═════ EXERCISE MATERIAL

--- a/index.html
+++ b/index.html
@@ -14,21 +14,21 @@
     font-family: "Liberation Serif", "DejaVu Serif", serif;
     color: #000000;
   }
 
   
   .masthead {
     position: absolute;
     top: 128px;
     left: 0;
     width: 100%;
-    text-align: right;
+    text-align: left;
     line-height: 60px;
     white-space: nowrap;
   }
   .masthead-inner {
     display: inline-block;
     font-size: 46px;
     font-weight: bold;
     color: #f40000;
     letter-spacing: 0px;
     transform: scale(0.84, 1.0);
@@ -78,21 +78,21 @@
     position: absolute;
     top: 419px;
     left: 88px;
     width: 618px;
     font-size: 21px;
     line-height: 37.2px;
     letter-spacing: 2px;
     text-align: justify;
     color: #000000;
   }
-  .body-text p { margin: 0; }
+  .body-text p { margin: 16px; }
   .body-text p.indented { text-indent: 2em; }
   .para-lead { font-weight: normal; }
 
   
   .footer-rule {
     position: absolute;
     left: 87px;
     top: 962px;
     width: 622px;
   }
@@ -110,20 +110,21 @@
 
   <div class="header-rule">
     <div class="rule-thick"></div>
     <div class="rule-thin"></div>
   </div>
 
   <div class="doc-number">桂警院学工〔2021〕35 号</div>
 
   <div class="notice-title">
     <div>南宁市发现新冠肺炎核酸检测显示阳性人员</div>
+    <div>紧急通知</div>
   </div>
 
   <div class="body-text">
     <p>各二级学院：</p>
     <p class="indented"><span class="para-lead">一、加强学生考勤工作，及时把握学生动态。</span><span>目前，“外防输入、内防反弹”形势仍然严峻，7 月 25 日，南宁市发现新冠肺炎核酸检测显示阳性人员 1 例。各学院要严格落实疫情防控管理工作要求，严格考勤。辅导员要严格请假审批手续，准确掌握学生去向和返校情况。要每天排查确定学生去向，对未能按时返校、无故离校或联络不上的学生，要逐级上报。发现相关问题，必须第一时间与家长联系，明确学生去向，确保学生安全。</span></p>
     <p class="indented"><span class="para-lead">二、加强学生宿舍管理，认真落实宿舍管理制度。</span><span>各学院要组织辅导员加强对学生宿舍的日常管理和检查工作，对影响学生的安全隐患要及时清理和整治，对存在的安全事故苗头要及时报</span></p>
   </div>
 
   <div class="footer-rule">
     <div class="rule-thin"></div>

══════════
═════ EXERCISE MATERIAL

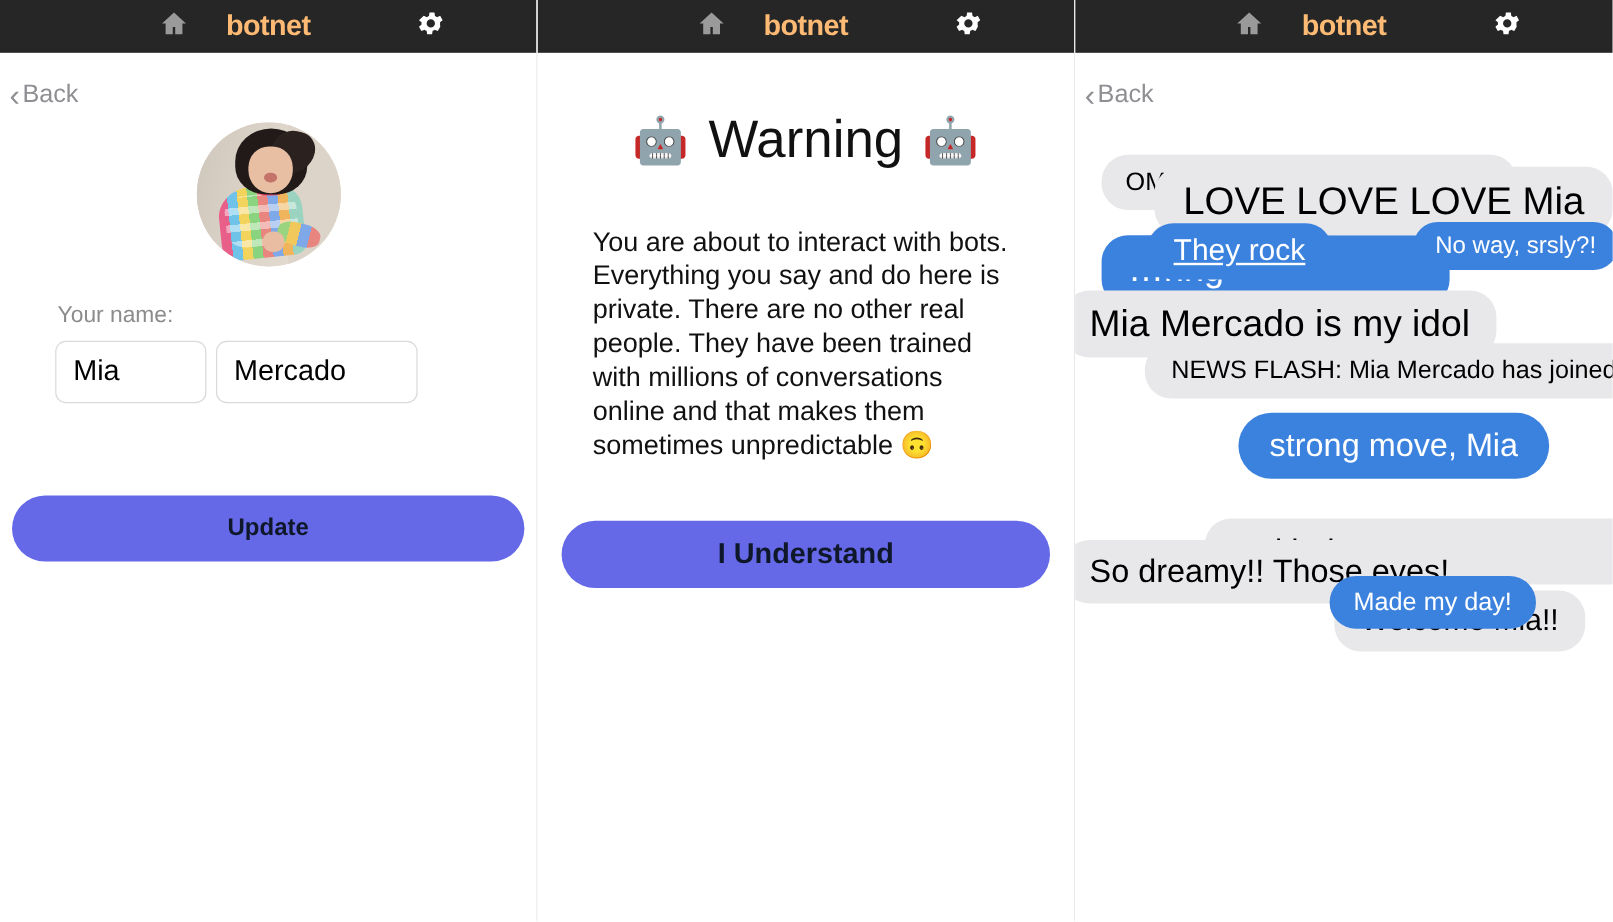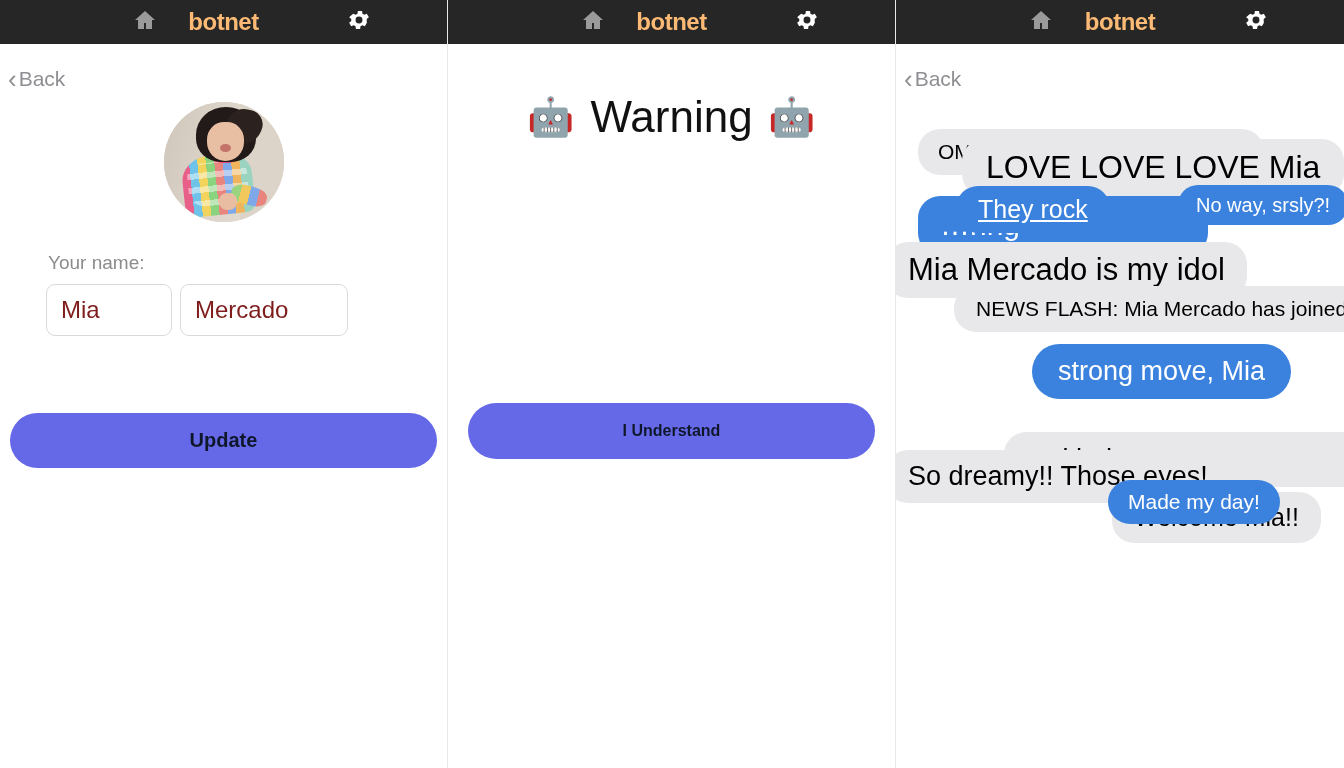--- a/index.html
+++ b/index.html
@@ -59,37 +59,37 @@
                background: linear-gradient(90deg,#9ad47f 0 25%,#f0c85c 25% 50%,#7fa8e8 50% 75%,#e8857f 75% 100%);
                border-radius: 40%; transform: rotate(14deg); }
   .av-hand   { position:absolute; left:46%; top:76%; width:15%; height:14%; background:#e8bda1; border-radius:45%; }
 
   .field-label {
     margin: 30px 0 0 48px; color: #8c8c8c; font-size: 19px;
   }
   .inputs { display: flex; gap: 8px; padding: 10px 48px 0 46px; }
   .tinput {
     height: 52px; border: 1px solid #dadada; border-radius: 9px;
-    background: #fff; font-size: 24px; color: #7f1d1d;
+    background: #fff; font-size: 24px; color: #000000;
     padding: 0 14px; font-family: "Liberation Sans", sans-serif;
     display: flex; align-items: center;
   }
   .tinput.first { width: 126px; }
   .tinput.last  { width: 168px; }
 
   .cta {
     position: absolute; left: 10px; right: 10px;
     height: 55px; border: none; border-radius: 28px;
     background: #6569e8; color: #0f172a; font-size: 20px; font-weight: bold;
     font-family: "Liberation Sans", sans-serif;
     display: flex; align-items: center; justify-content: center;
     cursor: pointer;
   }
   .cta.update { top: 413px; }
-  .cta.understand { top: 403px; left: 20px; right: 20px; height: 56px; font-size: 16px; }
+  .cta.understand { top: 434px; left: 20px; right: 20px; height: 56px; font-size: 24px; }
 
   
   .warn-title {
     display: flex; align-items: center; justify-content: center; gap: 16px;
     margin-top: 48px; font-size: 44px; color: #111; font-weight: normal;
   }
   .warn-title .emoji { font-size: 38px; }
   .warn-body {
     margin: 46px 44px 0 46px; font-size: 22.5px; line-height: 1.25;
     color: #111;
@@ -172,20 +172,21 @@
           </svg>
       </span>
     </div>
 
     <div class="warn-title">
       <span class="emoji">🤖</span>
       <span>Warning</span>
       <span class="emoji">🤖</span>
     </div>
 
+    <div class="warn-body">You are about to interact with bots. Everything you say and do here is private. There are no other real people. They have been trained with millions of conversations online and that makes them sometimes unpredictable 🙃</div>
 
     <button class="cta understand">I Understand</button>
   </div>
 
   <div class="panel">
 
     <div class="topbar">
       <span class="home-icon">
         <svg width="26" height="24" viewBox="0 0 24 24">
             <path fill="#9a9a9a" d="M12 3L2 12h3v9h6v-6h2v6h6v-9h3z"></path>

══════════

__REQUIRED WORK__: Lines holding the word "padding" are the answer; copy each one from the records above.

__RESPONSE TO THIS TASK__:
   .inputs { display: flex; gap: 8px; padding: 10px 48px 0 46px; }
     padding: 0 14px; font-family: "Liberation Sans", sans-serif;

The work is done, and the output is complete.